*** Opening Source data ***

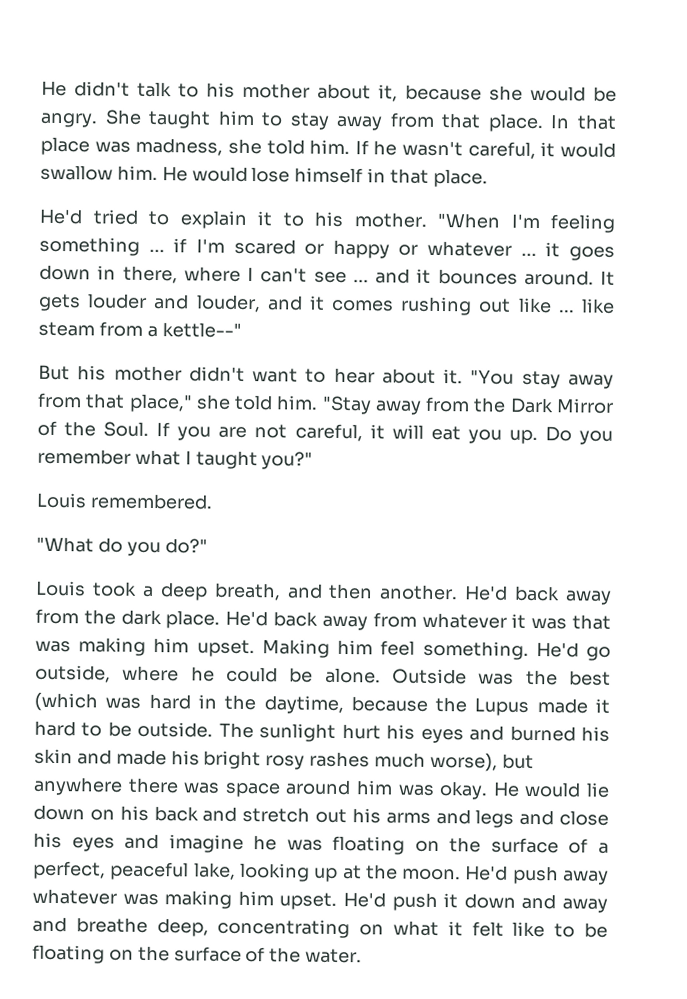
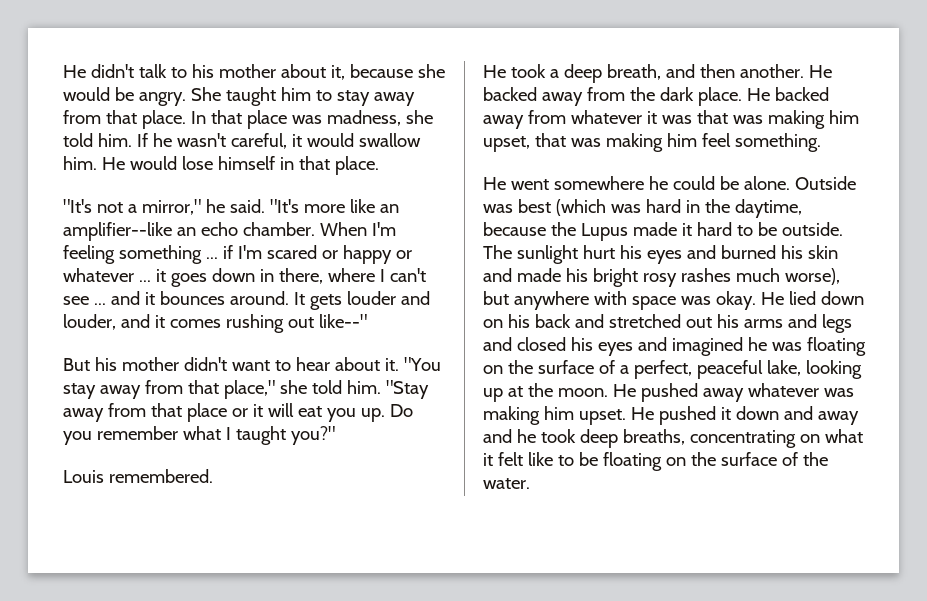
[39,208,501,229] He'd tried to explain it to his mother. "When -> [63,199,399,215] [63,222,367,241] "It's not a mirror," he said. "It's more like an amplifier--like an echo chamber. When
[517,297,615,314] [38,321,242,338] like ... like steam from a kettle--" -> [318,314,367,328] like--"
[473,397,614,414] [37,420,363,442] the Dark Mirror of the Soul. If you are not careful, -> [150,403,248,422] that place or
[36,536,208,557] [35,580,86,597] "What do you do?" // Louis -> [483,65,506,78] He
[464,585,561,602] He'd back -> [808,65,832,78] [483,87,537,101] He backed
[225,610,319,627] He'd back -> [746,87,829,101] He backed
[196,639,330,658] upset. Making -> [483,133,663,152] upset, that was making
[535,642,611,661] [35,664,180,683] He'd go outside, where -> [483,176,644,190] // He went somewhere
[525,669,558,686] the -> (513, 208) none
[127,777,393,798] there was space around him -> [593,291,676,310] with space
[524,781,611,798] would lie -> [788,291,816,305] lied
[242,806,311,823] stretch -> [608,314,681,328] stretched
[559,810,609,826] [33,832,244,853] close his eyes and imagine -> [516,337,743,356] closed his eyes and imagined
[465,865,559,885] He'd push -> [612,383,698,402] He pushed
[343,892,438,912] He'd push -> [630,406,716,425] He pushed
[75,917,209,937] breathe deep, -> [516,429,685,448] he took deep breaths,

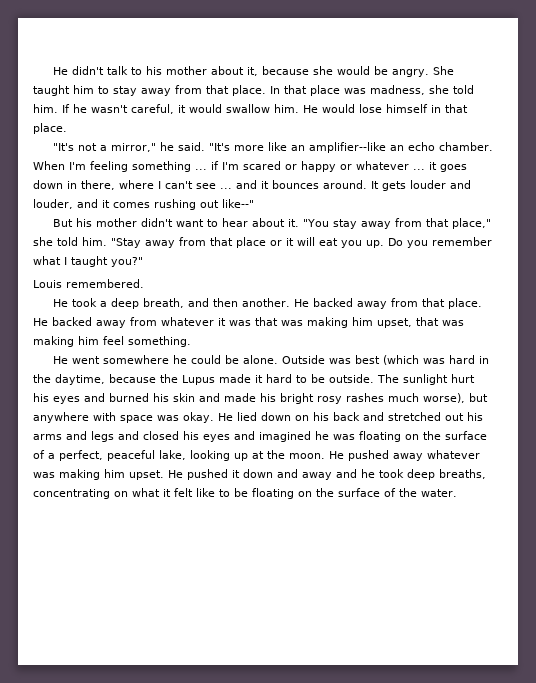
[629,87,694,101] the dark -> [421,298,445,307] that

*** Closing Source data ***

# [What you have to do]
Could you retype exactly, and only, the lines running from the one with "[535,642,611,661] [35,664,180,683] He'd" to the last line of the listing, while leaving any pictures out?

# [Result of this task]
[535,642,611,661] [35,664,180,683] He'd go outside, where -> [483,176,644,190] // He went somewhere
[525,669,558,686] the -> (513, 208) none
[127,777,393,798] there was space around him -> [593,291,676,310] with space
[524,781,611,798] would lie -> [788,291,816,305] lied
[242,806,311,823] stretch -> [608,314,681,328] stretched
[559,810,609,826] [33,832,244,853] close his eyes and imagine -> [516,337,743,356] closed his eyes and imagined
[465,865,559,885] He'd push -> [612,383,698,402] He pushed
[343,892,438,912] He'd push -> [630,406,716,425] He pushed
[75,917,209,937] breathe deep, -> [516,429,685,448] he took deep breaths,

[629,87,694,101] the dark -> [421,298,445,307] that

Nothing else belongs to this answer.